Your answer must be every line of the data that holds the string "majority".

────────

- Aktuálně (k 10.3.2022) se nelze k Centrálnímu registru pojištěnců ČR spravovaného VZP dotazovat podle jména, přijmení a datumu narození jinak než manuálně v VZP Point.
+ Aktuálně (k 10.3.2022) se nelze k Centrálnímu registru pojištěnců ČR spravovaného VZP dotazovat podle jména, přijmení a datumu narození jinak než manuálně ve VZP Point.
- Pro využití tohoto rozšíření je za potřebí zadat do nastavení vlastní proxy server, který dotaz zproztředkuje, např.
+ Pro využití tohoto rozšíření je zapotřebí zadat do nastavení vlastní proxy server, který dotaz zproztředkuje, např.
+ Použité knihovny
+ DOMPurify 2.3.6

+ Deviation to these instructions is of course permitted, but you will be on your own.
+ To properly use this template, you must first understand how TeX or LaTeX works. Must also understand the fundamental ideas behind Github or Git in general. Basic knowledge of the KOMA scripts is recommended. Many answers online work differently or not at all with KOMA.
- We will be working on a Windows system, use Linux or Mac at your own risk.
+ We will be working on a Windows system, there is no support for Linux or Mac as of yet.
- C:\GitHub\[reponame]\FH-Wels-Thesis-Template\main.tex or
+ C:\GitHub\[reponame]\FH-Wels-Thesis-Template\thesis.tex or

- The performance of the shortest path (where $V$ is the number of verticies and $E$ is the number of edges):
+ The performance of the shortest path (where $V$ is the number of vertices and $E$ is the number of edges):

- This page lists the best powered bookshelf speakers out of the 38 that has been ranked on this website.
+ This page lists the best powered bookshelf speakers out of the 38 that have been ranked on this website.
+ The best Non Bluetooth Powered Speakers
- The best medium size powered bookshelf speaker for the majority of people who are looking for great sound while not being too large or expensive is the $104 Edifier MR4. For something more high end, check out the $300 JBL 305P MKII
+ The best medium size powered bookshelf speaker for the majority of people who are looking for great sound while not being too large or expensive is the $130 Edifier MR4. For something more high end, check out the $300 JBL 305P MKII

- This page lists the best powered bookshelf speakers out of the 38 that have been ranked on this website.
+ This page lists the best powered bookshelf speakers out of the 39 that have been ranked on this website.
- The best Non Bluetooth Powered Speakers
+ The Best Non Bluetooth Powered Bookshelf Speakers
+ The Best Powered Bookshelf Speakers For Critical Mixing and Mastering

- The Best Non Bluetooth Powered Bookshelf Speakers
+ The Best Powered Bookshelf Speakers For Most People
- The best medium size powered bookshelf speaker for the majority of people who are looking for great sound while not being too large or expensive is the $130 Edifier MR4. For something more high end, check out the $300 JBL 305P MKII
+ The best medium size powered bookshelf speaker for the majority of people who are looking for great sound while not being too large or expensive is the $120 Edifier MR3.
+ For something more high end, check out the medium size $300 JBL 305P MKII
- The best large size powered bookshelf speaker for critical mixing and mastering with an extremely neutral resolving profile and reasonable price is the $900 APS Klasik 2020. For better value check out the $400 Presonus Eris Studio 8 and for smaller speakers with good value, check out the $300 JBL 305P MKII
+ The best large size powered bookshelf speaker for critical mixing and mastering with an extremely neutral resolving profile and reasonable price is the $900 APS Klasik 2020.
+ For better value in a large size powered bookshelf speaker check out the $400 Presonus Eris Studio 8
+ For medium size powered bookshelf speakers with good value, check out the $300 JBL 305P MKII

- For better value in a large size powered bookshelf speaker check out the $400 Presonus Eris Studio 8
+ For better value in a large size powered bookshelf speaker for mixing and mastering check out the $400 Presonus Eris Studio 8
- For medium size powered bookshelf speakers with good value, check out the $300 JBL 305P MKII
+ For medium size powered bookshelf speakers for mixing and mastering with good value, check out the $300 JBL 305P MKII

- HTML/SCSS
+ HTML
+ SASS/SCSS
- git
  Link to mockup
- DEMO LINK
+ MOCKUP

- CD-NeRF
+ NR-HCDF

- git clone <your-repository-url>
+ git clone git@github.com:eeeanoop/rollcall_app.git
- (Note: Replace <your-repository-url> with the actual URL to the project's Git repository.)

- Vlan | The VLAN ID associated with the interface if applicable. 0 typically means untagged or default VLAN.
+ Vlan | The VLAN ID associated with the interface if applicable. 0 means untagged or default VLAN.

────────

Exercise result.
- The best medium size powered bookshelf speaker for the majority of people who are looking for great sound while not being too large or expensive is the $104 Edifier MR4. For something more high end, check out the $300 JBL 305P MKII
+ The best medium size powered bookshelf speaker for the majority of people who are looking for great sound while not being too large or expensive is the $130 Edifier MR4. For something more high end, check out the $300 JBL 305P MKII
- The best medium size powered bookshelf speaker for the majority of people who are looking for great sound while not being too large or expensive is the $130 Edifier MR4. For something more high end, check out the $300 JBL 305P MKII
+ The best medium size powered bookshelf speaker for the majority of people who are looking for great sound while not being too large or expensive is the $120 Edifier MR3.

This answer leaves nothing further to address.